### Task instructions
This calls for a verbatim copy of all the data, with no images carried over.

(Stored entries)
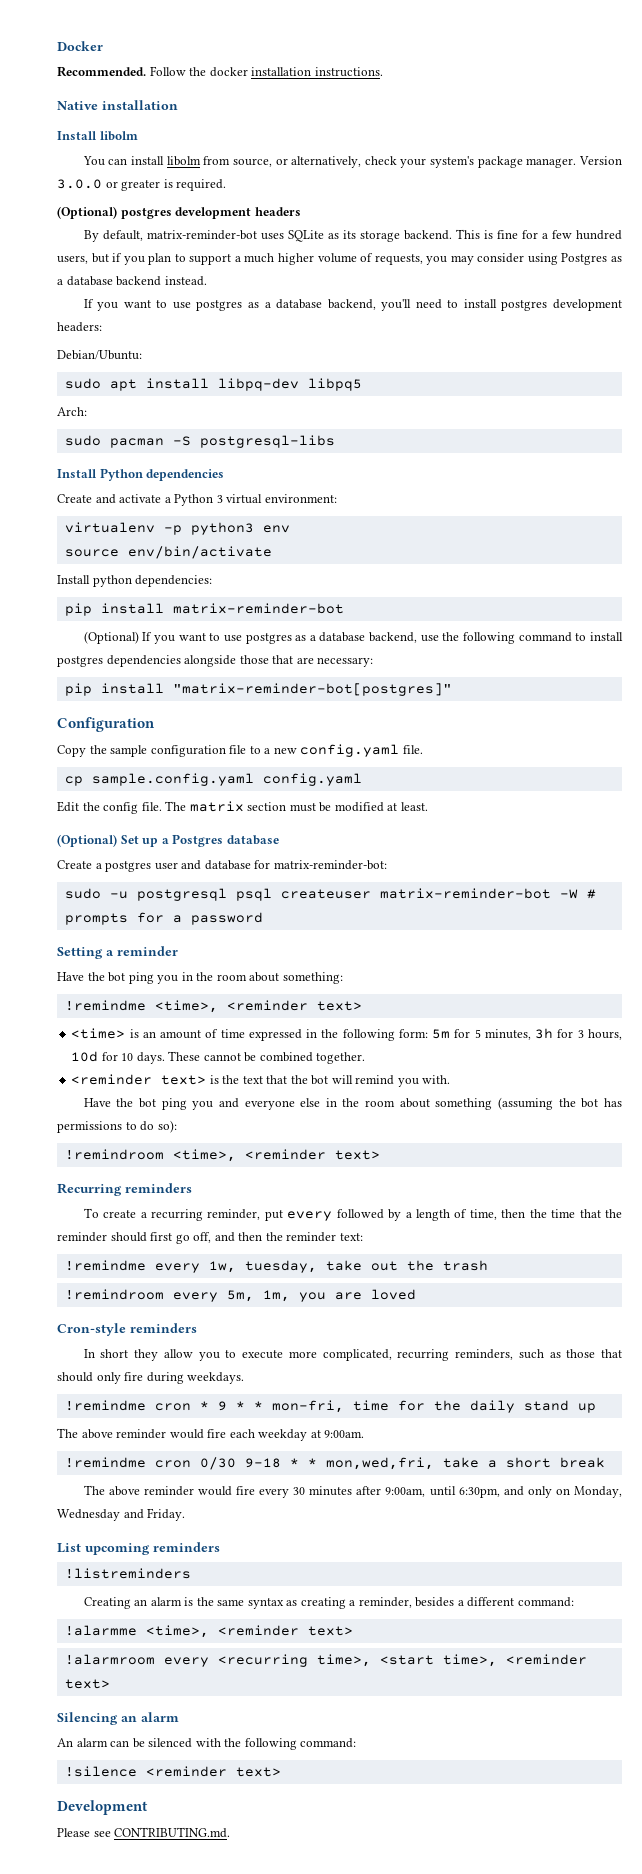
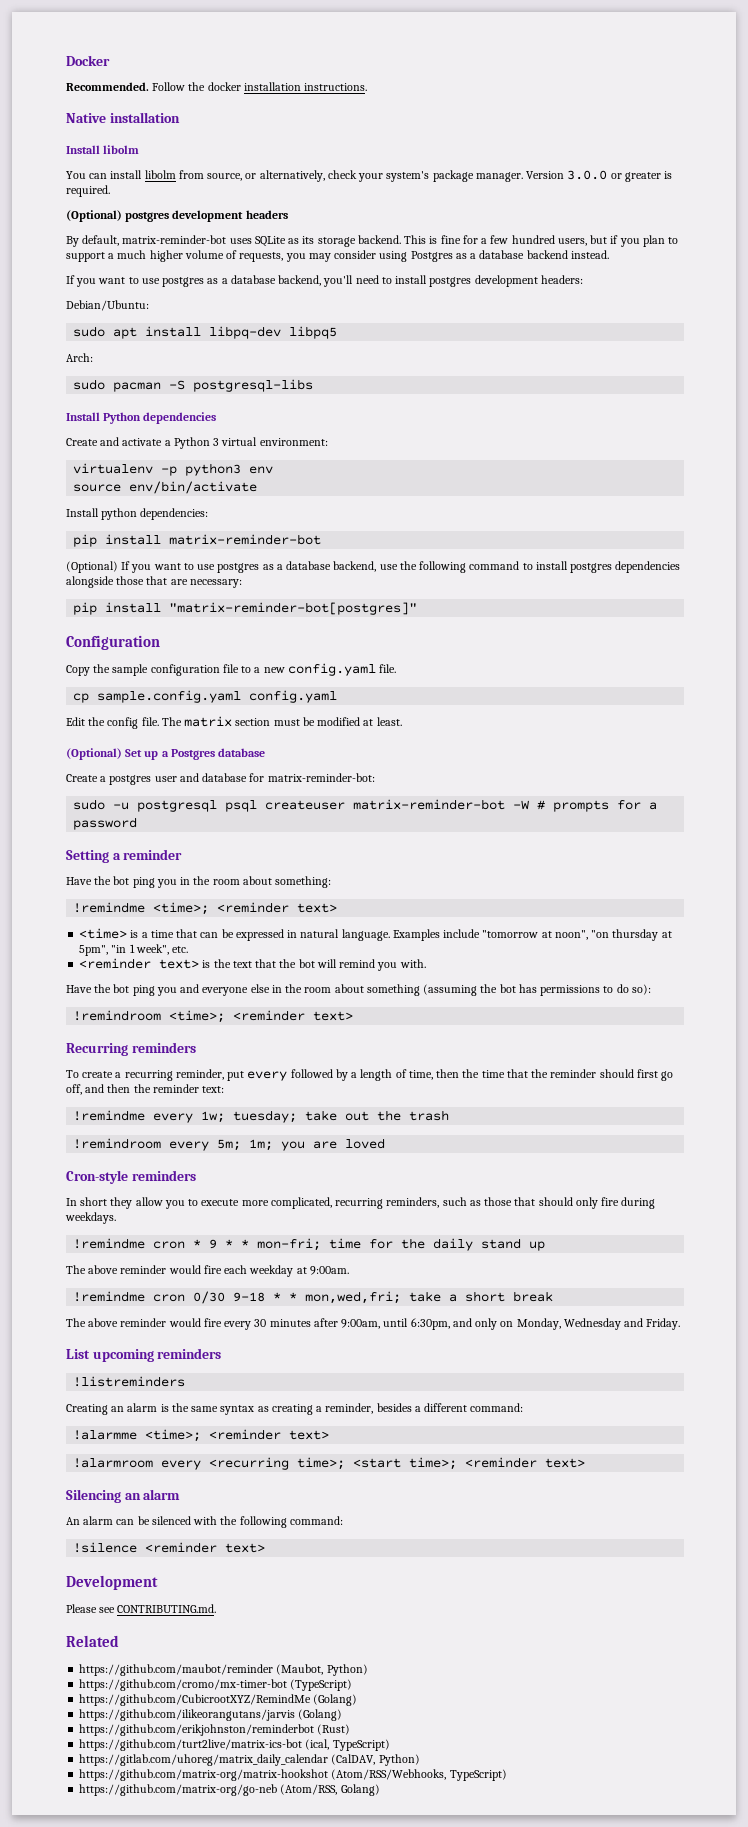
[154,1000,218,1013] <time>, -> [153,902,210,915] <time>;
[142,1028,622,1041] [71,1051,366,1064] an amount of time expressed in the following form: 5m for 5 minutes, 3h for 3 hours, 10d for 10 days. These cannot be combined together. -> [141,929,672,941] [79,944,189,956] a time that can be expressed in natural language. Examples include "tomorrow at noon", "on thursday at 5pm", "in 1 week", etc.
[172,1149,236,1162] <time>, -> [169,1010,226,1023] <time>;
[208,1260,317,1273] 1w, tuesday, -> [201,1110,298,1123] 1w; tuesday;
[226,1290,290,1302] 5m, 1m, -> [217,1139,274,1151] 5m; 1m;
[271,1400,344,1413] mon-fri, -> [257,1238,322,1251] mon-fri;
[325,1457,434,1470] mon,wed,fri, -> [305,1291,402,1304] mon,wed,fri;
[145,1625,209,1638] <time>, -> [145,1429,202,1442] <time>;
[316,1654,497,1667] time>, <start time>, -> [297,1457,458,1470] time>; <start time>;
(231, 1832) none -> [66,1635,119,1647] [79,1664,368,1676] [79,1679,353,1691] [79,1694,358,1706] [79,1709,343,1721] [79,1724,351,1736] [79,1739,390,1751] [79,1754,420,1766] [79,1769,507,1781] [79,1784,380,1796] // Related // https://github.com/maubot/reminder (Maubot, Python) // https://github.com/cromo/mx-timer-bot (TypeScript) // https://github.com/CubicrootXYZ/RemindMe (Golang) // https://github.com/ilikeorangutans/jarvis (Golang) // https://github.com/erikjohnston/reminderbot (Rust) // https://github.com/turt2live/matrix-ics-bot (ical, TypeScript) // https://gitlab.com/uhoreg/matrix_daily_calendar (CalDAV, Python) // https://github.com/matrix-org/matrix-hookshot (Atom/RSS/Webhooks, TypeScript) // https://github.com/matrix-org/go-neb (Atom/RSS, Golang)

### Solved exercise
[154,1000,218,1013] <time>, -> [153,902,210,915] <time>;
[142,1028,622,1041] [71,1051,366,1064] an amount of time expressed in the following form: 5m for 5 minutes, 3h for 3 hours, 10d for 10 days. These cannot be combined together. -> [141,929,672,941] [79,944,189,956] a time that can be expressed in natural language. Examples include "tomorrow at noon", "on thursday at 5pm", "in 1 week", etc.
[172,1149,236,1162] <time>, -> [169,1010,226,1023] <time>;
[208,1260,317,1273] 1w, tuesday, -> [201,1110,298,1123] 1w; tuesday;
[226,1290,290,1302] 5m, 1m, -> [217,1139,274,1151] 5m; 1m;
[271,1400,344,1413] mon-fri, -> [257,1238,322,1251] mon-fri;
[325,1457,434,1470] mon,wed,fri, -> [305,1291,402,1304] mon,wed,fri;
[145,1625,209,1638] <time>, -> [145,1429,202,1442] <time>;
[316,1654,497,1667] time>, <start time>, -> [297,1457,458,1470] time>; <start time>;
(231, 1832) none -> [66,1635,119,1647] [79,1664,368,1676] [79,1679,353,1691] [79,1694,358,1706] [79,1709,343,1721] [79,1724,351,1736] [79,1739,390,1751] [79,1754,420,1766] [79,1769,507,1781] [79,1784,380,1796] // Related // https://github.com/maubot/reminder (Maubot, Python) // https://github.com/cromo/mx-timer-bot (TypeScript) // https://github.com/CubicrootXYZ/RemindMe (Golang) // https://github.com/ilikeorangutans/jarvis (Golang) // https://github.com/erikjohnston/reminderbot (Rust) // https://github.com/turt2live/matrix-ics-bot (ical, TypeScript) // https://gitlab.com/uhoreg/matrix_daily_calendar (CalDAV, Python) // https://github.com/matrix-org/matrix-hookshot (Atom/RSS/Webhooks, TypeScript) // https://github.com/matrix-org/go-neb (Atom/RSS, Golang)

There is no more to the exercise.